From time to time, I work with C code, and I use the lldb debugger to step through the code. Recently, after a Mac OS update, I started seeing this error when attempting to start the lldb debugger in terminal:
$ lldb
Traceback (most recent call last):
File "<string>", line 1, in <module>
File "/usr/local/Cellar/llvm/15.0.7_1/libexec/python3.11/site-packages/lldb/__init__.py", line 96, in <module>
import six
ModuleNotFoundError: No module named 'six'
The error message says that a module (six) is missing.

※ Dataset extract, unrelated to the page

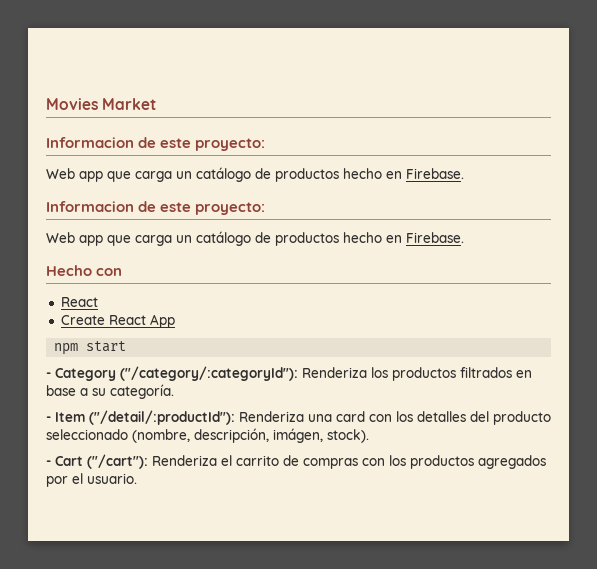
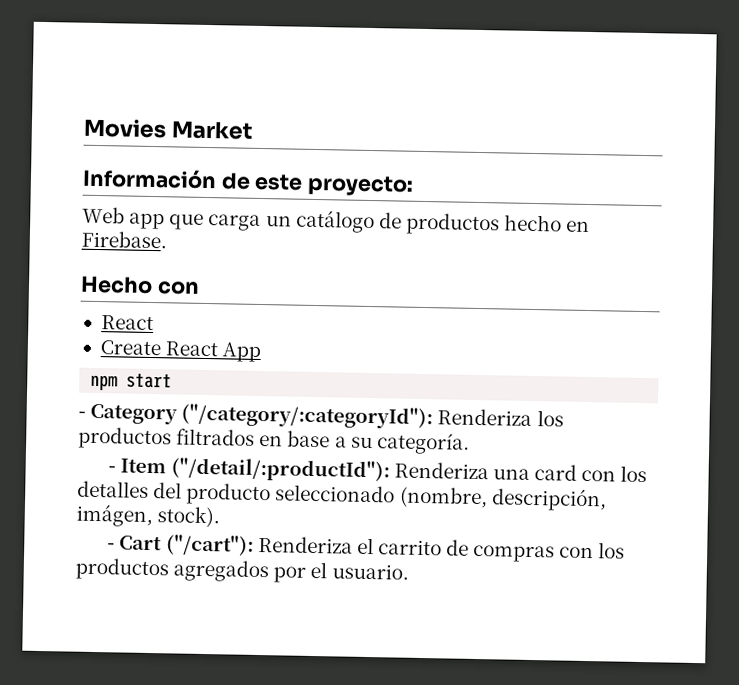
[46,137,266,151] [46,167,464,182] [46,201,134,212] Informacion de este proyecto: // Web app que carga un catálogo de productos hecho en Firebase. // Informacion -> [82,167,217,190] Información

The other issue, is that this module is missing on a version of python that is not the global version set by pyenv. I check the versions of pyenv on my system:
$ pyenv versions
system
* 3.8.16 (set by /Users/<username>/.pyenv/version)
3.9.1
3.11.2
I’m guessing lldb uses the system version of Python. A simple pip3 install six will not fix the issue, since this will install this package for Python 3.8.16, instead of the system version. I now use pyenv to set the local version of python to system:
$ pyenv local system
$ pyenv versions
* system (set by /Users/<username>/.python-version)
3.8.16
3.9.1
3.11.2
I now install six:
$ pip3 install six
Collecting six
Using cached six-1.16.0-py2.py3-none-any.whl (11 kB)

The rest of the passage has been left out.